◆ Work to complete
Find and copy each line of the data that includes "hidden".

◆ Raw data
+---+

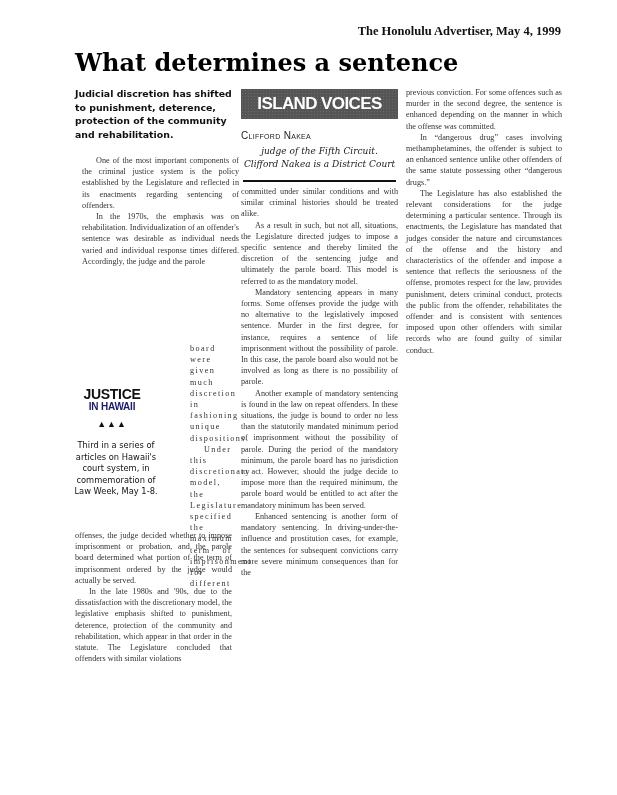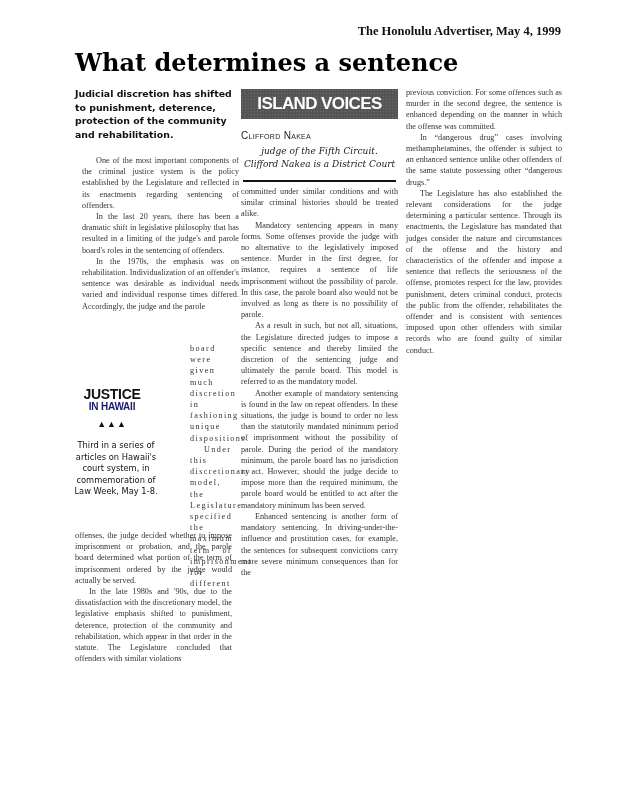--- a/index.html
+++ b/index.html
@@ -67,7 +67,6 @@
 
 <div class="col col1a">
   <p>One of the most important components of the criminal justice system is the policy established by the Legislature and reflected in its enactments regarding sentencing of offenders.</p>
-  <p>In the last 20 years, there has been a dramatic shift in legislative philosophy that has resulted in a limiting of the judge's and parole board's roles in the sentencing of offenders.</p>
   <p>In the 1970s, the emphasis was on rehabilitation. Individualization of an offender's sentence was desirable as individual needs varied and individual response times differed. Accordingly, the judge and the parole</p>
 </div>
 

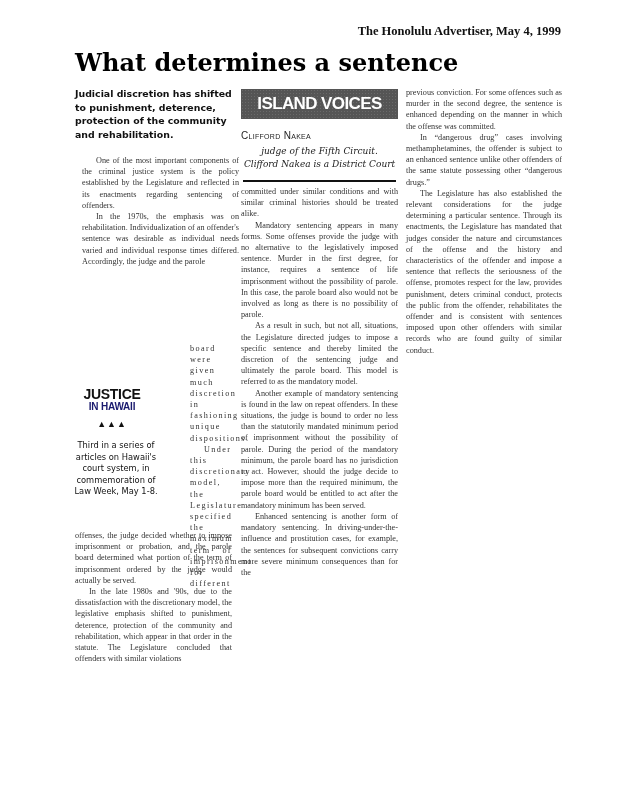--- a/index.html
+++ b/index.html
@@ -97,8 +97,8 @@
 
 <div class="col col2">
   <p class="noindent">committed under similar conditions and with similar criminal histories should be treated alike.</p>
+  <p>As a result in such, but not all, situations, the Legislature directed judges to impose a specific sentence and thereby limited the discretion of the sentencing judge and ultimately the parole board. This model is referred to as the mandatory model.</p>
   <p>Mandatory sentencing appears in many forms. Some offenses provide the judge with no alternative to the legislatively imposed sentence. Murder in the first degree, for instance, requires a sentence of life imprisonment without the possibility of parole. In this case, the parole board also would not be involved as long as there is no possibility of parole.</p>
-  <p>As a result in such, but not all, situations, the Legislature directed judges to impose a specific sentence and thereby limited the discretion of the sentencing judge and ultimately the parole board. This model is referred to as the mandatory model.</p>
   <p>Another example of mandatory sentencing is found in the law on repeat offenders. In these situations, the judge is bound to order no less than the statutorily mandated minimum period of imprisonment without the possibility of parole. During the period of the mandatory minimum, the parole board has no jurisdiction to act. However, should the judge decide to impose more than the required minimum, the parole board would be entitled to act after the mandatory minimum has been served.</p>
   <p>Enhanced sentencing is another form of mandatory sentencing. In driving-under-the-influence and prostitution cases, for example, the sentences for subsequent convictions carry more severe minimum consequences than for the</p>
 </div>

+---+

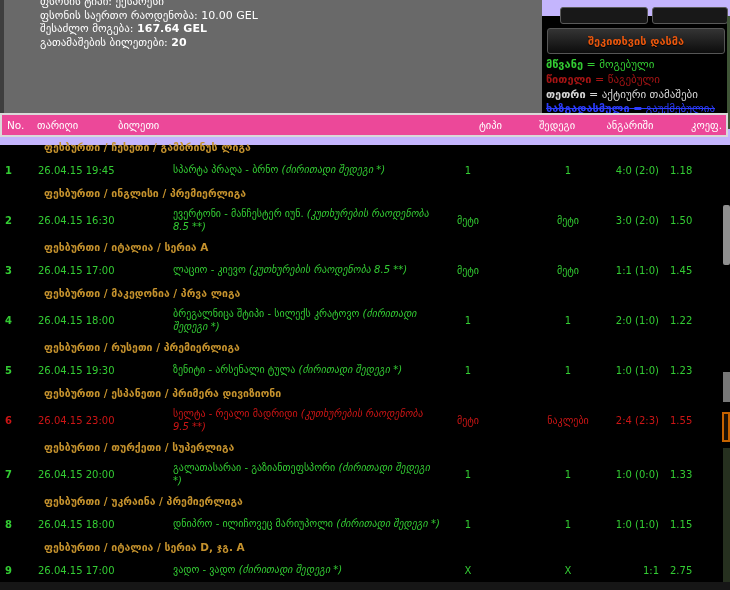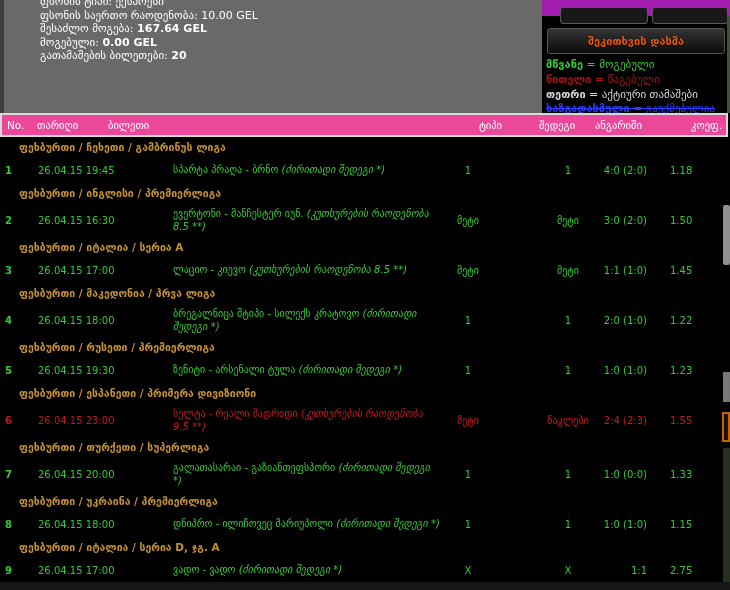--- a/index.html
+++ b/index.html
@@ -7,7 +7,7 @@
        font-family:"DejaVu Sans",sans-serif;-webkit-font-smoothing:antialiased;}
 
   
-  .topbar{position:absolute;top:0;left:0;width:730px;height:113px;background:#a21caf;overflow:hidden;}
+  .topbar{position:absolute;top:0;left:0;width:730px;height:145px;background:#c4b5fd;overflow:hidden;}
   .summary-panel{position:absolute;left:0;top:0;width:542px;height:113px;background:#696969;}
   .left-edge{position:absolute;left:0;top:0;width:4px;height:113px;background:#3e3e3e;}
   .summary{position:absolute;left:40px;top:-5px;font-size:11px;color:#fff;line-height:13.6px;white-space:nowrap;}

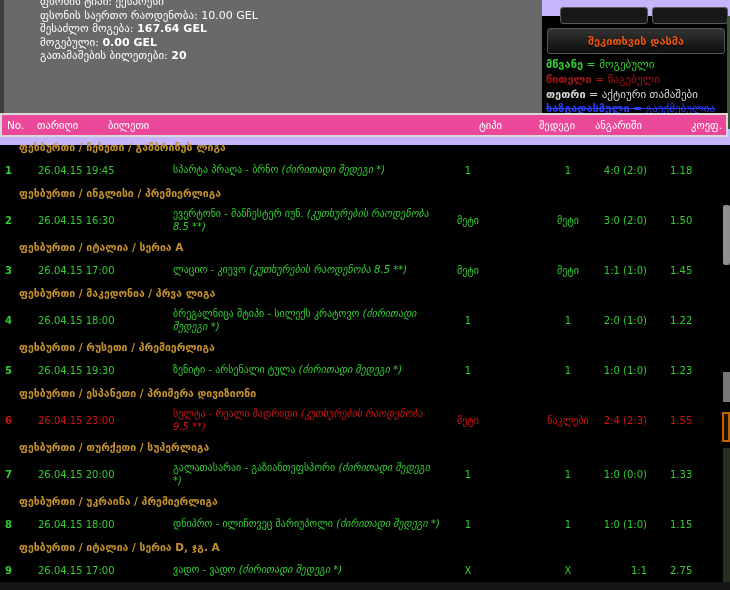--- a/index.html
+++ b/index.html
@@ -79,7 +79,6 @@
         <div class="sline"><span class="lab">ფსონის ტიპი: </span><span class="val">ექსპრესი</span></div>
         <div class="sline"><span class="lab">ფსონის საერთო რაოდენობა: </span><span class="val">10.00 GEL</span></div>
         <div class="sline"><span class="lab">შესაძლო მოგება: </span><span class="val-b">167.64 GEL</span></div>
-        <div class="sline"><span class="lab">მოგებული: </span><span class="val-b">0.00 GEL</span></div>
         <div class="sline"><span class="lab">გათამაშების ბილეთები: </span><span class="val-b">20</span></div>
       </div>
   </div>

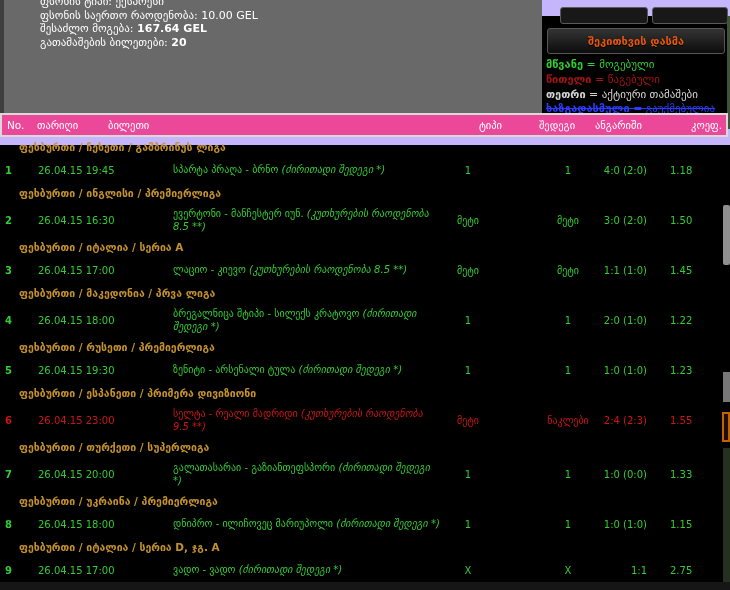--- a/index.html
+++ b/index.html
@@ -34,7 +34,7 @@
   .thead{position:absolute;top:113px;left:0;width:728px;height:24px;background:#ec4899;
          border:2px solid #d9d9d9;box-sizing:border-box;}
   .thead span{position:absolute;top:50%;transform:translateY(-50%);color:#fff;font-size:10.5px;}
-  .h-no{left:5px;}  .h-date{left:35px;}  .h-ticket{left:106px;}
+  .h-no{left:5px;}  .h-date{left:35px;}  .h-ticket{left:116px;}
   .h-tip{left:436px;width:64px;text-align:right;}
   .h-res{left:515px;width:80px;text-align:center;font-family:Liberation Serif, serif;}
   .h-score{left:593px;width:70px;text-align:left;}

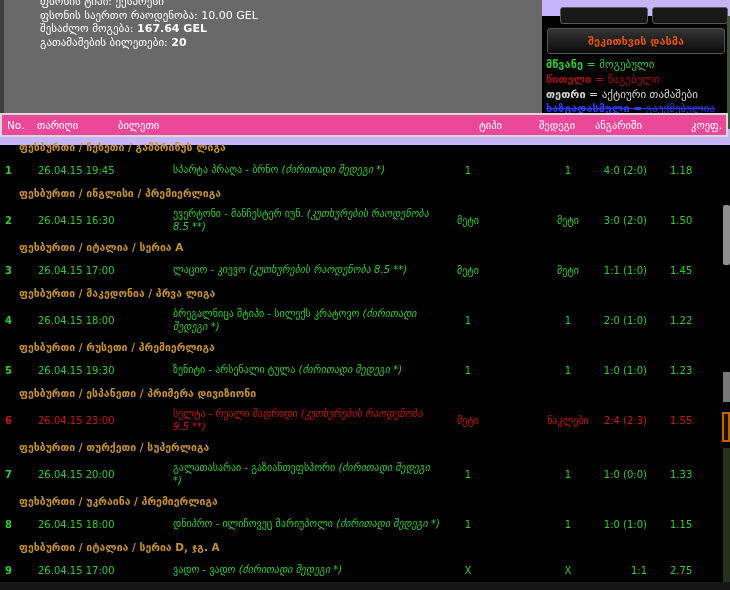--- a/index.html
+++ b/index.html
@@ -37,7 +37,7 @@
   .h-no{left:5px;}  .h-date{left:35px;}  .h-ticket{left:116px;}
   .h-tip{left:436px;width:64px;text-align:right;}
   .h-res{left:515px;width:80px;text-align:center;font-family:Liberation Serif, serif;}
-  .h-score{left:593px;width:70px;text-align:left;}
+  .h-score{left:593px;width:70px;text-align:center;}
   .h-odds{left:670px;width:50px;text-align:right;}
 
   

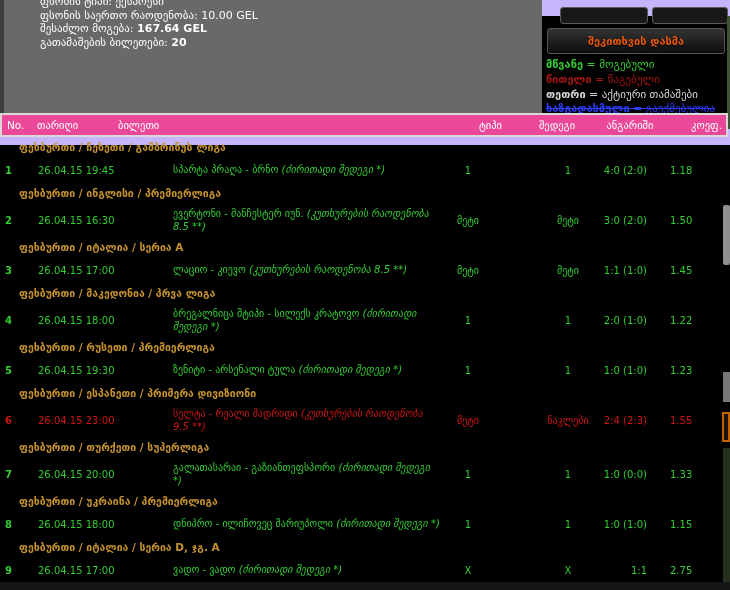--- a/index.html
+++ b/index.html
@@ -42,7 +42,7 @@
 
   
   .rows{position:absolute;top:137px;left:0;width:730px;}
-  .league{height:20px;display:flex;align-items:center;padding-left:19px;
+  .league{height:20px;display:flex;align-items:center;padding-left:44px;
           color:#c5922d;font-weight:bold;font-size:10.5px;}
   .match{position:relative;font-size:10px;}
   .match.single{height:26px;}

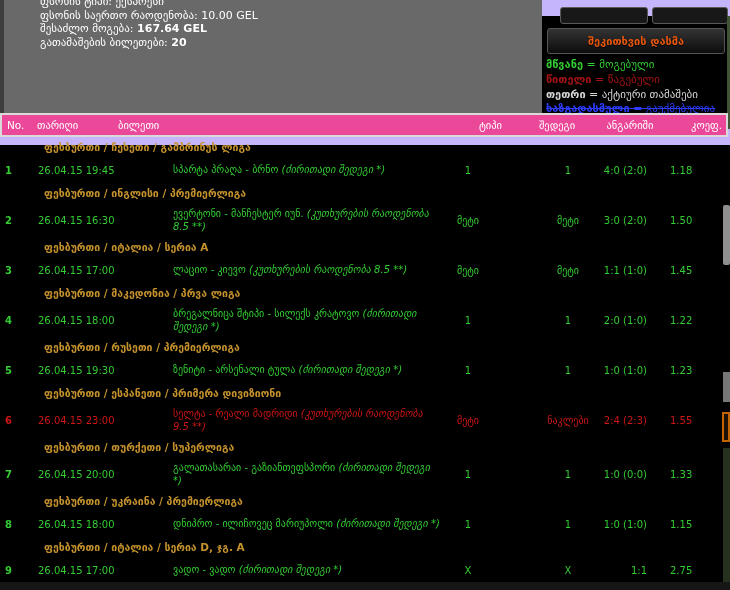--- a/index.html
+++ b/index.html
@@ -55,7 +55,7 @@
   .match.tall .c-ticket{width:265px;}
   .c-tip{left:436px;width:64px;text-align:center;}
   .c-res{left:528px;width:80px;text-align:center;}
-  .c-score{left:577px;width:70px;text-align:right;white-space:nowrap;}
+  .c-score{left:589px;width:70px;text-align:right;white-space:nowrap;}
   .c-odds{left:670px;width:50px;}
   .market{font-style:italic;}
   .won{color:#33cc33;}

+---+

◆ Exercise result
-  .topbar{position:absolute;top:0;left:0;width:730px;height:113px;background:#a21caf;overflow:hidden;}
+  .topbar{position:absolute;top:0;left:0;width:730px;height:145px;background:#c4b5fd;overflow:hidden;}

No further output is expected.